Gaining more broad reimbursement decisions will also help expand access to genomic-based cancer tests.
"The big impediment right now in terms of availability of testing is reimbursement," Fox Chase's Boyd said. "The future is highly dependent on CMS and the private third-party payors to make their conclusions about the value and efficacy of these tests and begin reimbursing at a reasonable level."
Patient care
In terms of the impacts of the precision medicine initiative on actual cancer patient care, those are harder to quantify, especially since the initiative did not include specific details on the types of projects on which it would focus.
Chinnaiyan said that he would like to see an emphasis on using genomic technologies to analyze actual patient samples, as opposed to archival tissue, which he said would help speed the transition from research to clinic.
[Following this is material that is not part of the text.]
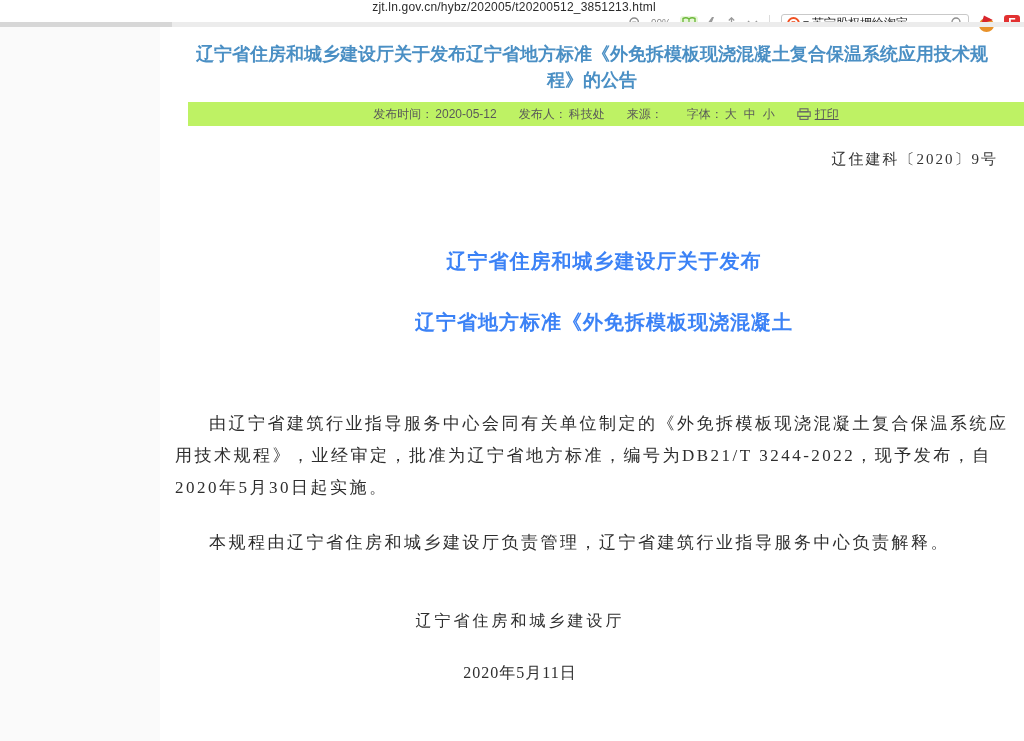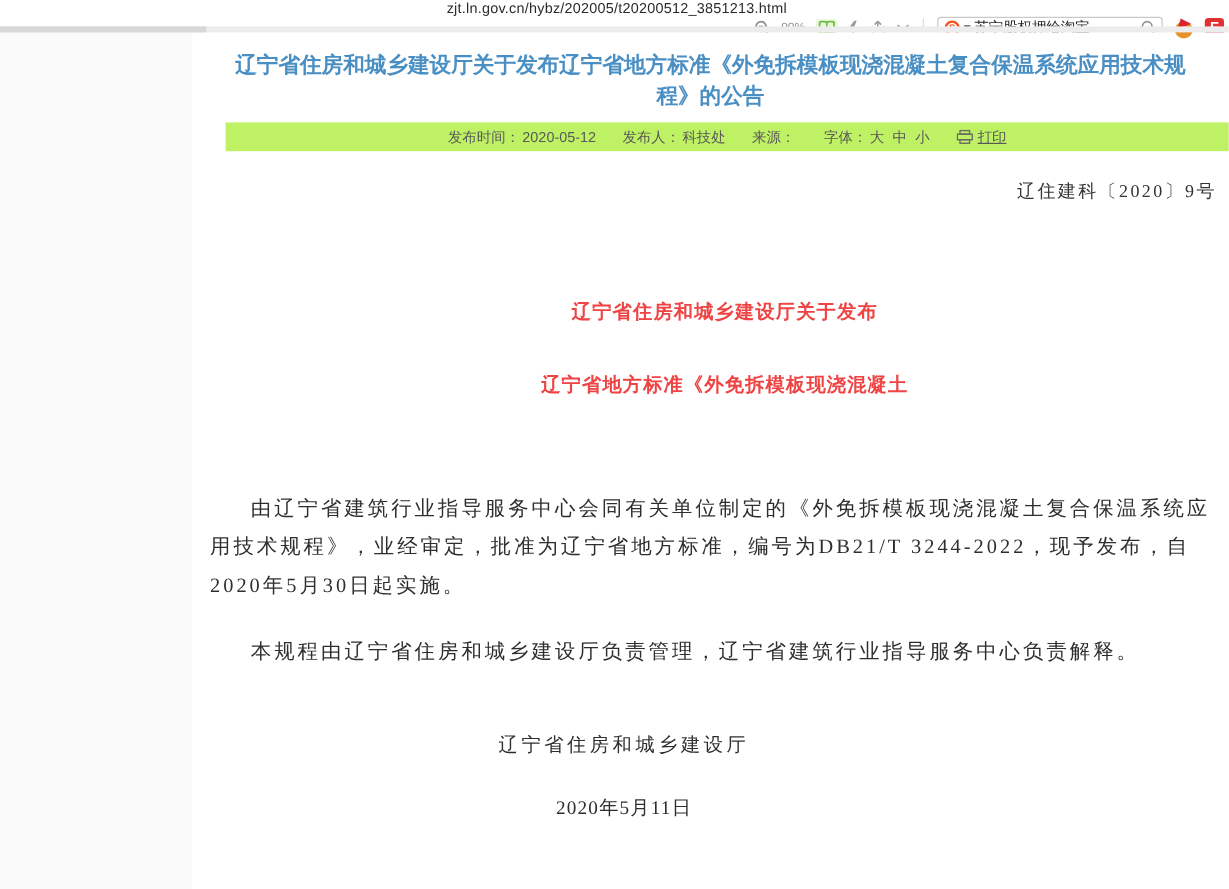"辽住建科〔2020〕9号" .doc-number { padding-right: 10px -> 26px }
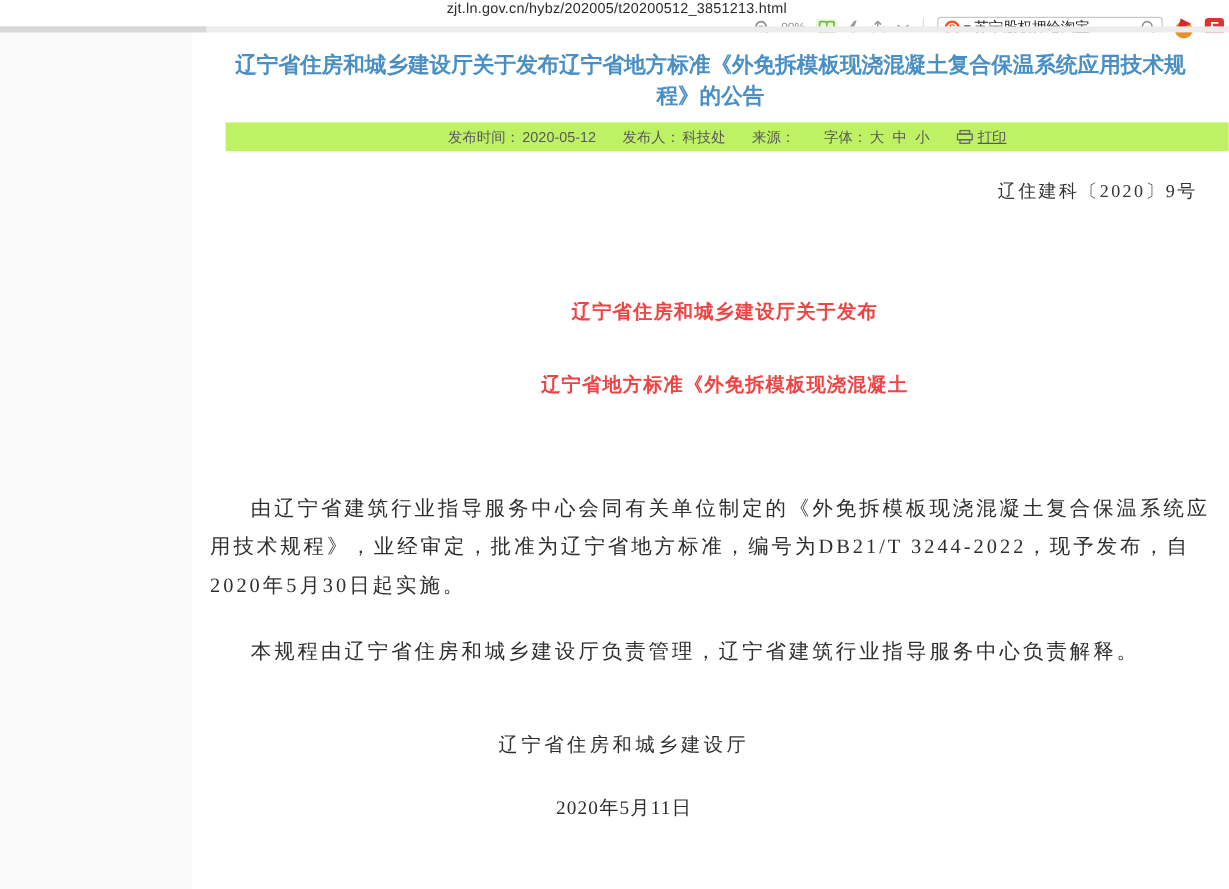"辽宁省住房和城乡建设厅关于发布" .article-heading .h-line { color: #ef4444 -> #3b82f6; font-size: 16px -> 20px }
In addition, he said "the real promise is in bringing these approaches earlier in the development of cancer so we have a better chance of treating the disease."
Currently, genomic tumor profiling often focuses on patients with advanced cancer, Chinaiyan said. In those cases, "the tumor has evolved quite significantly and it is difficult to develop a precision medicine approach because it has developed so many resistance mechanisms."
Johns Hopkins' Velculescu agreed that for precision medicine in oncology to truly have an impact on patient care, genomics would need to be integrated earlier. "My dream scenario is precision early diagnostics," he said, "where we have a test in the home, that you can buy off the shelf" for early detection of specific lesions.
Healthy skepticism
Despite the potential promise that precision medicine holds in the field of oncology, the researchers all noted that the level of funding indicated by the president was not enormous and was contingent on being approved by Congress.
"My concerns are not in the specific areas they are targeting; they are right on the mark. It's a matter of the details — how they will get there and how will they do it with this amount of capital," Boyd said. In addition, he said, it is not clear whether this would be a one-time investment, or whether the initiative indicates long-term ongoing funding.
"The funding isn't huge," Ostrer noted. "And needs to be looked at in terms of the overall effort supported by the federal government."
Chinnaiyan agreed that the amount was "not incredibly large," but said it does "suggest a commitment to precision medicine and will maybe foster additional efforts in the field."